(Difference listings)
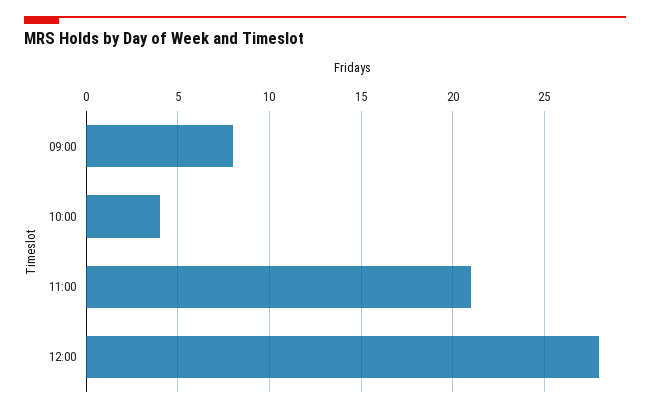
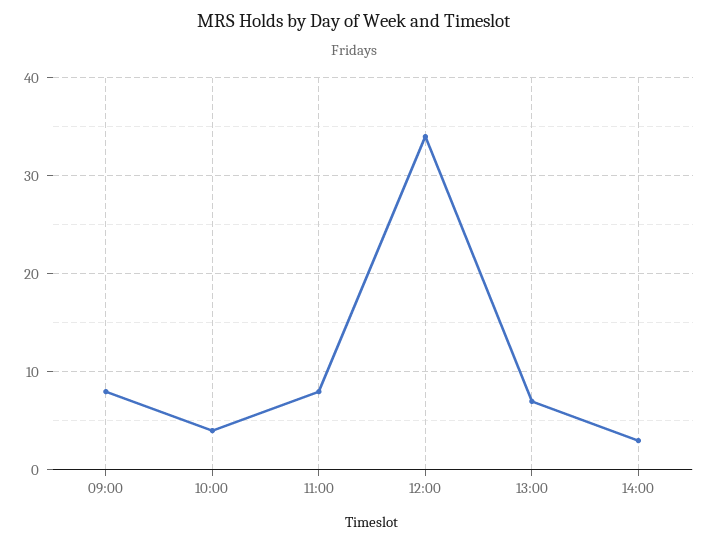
11:00: 21 -> 8
12:00: 28 -> 34
13:00: none -> 7
14:00: none -> 3

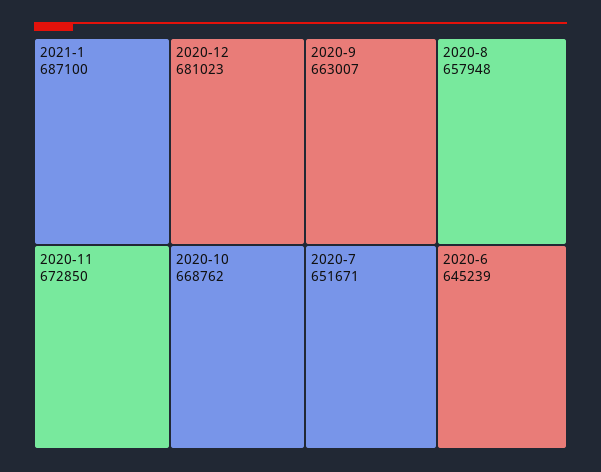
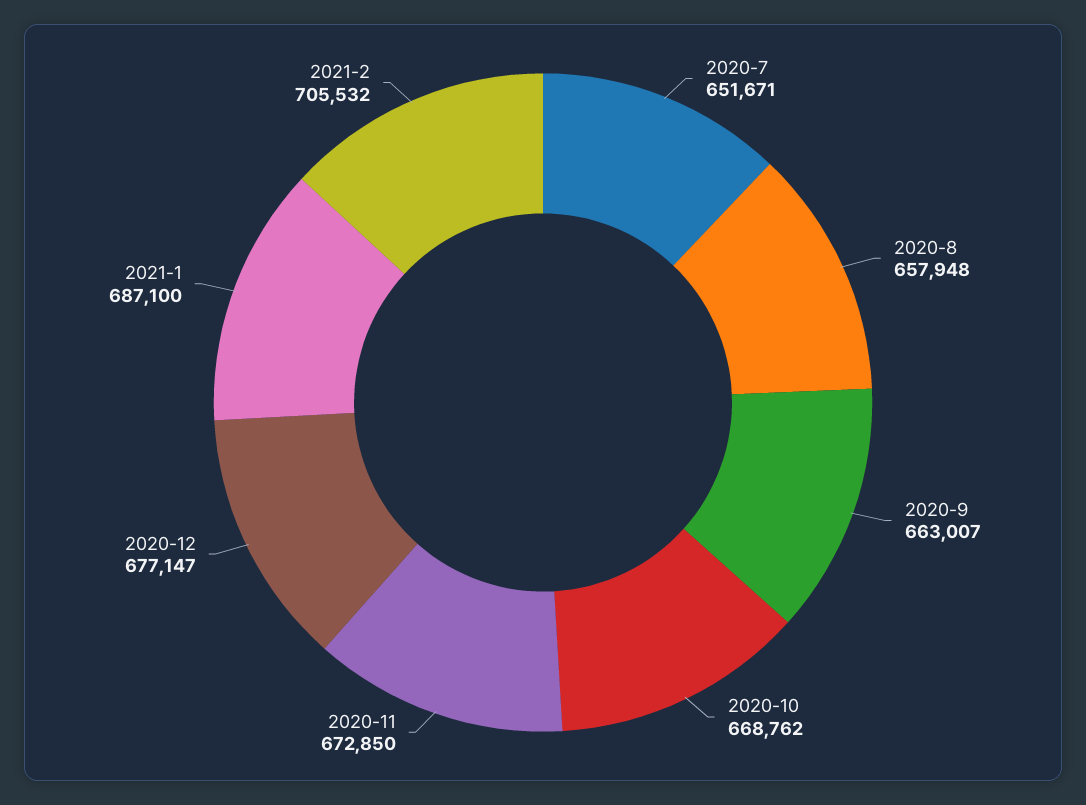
2020-12: 681023 -> 677147
2020-6: 645239 -> none
2021-2: none -> 705532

What the task requires = Quote verbatim every line starting at the line that contains "13:00: none -> 7" and ending with the last line of the records; omit all pictures.

Answer section =
13:00: none -> 7
14:00: none -> 3

2020-12: 681023 -> 677147
2020-6: 645239 -> none
2021-2: none -> 705532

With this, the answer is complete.